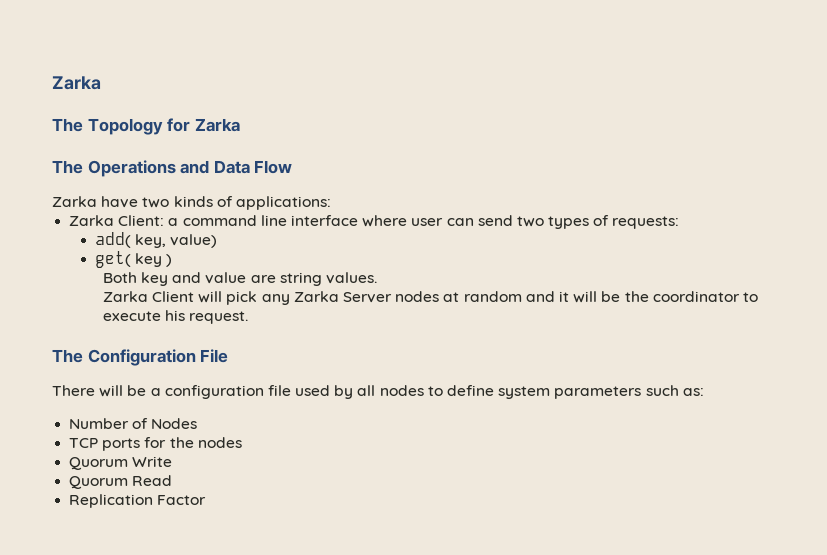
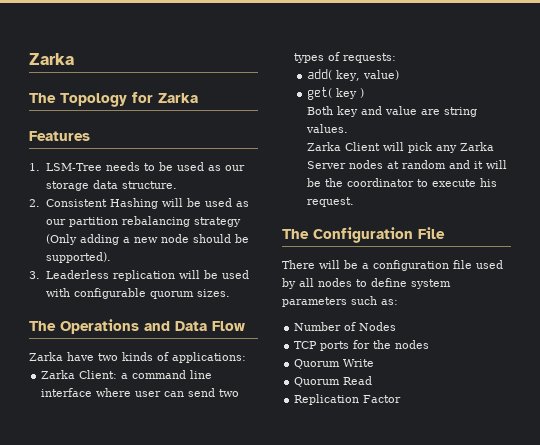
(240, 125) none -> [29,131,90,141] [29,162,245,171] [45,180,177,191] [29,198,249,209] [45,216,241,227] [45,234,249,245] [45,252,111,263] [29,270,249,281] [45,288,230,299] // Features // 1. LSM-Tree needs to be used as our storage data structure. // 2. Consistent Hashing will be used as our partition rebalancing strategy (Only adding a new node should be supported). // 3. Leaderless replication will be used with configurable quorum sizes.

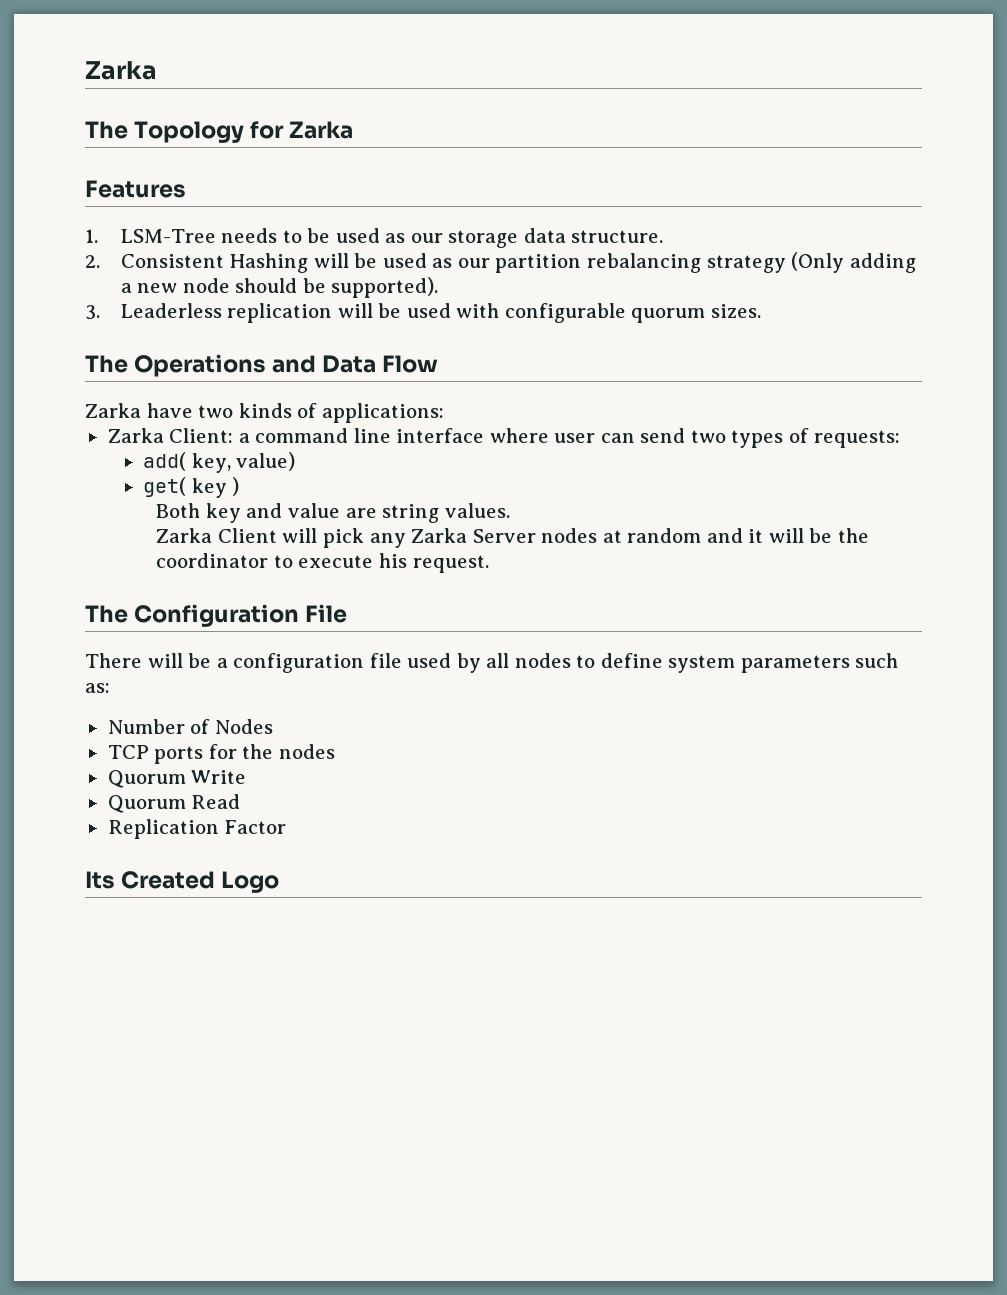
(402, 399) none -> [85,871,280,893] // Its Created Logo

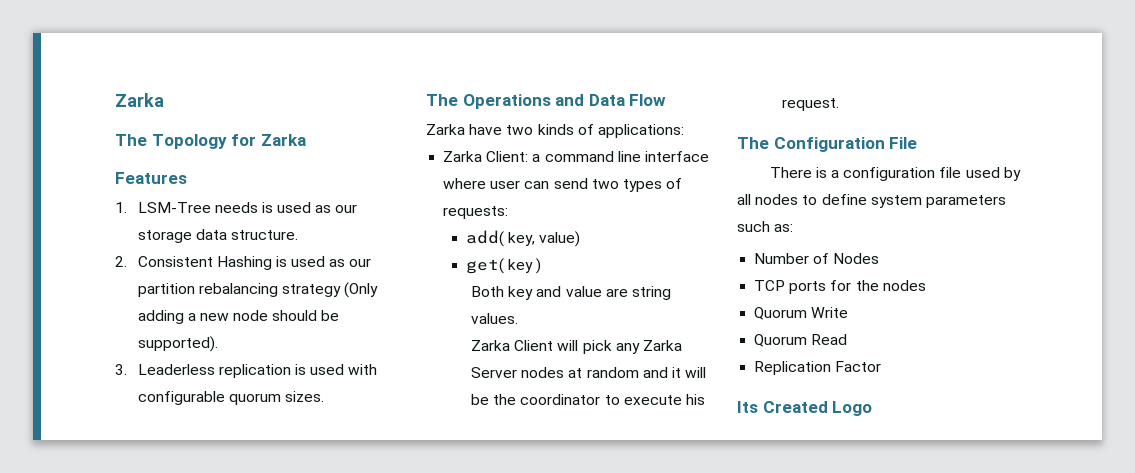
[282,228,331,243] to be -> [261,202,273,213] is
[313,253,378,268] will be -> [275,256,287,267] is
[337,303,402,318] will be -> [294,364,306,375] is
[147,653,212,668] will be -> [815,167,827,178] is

################

Could you write out the records exactly while omitting every picture?

→ Reply:
(240, 125) none -> [29,131,90,141] [29,162,245,171] [45,180,177,191] [29,198,249,209] [45,216,241,227] [45,234,249,245] [45,252,111,263] [29,270,249,281] [45,288,230,299] // Features // 1. LSM-Tree needs to be used as our storage data structure. // 2. Consistent Hashing will be used as our partition rebalancing strategy (Only adding a new node should be supported). // 3. Leaderless replication will be used with configurable quorum sizes.

(402, 399) none -> [85,871,280,893] // Its Created Logo

[282,228,331,243] to be -> [261,202,273,213] is
[313,253,378,268] will be -> [275,256,287,267] is
[337,303,402,318] will be -> [294,364,306,375] is
[147,653,212,668] will be -> [815,167,827,178] is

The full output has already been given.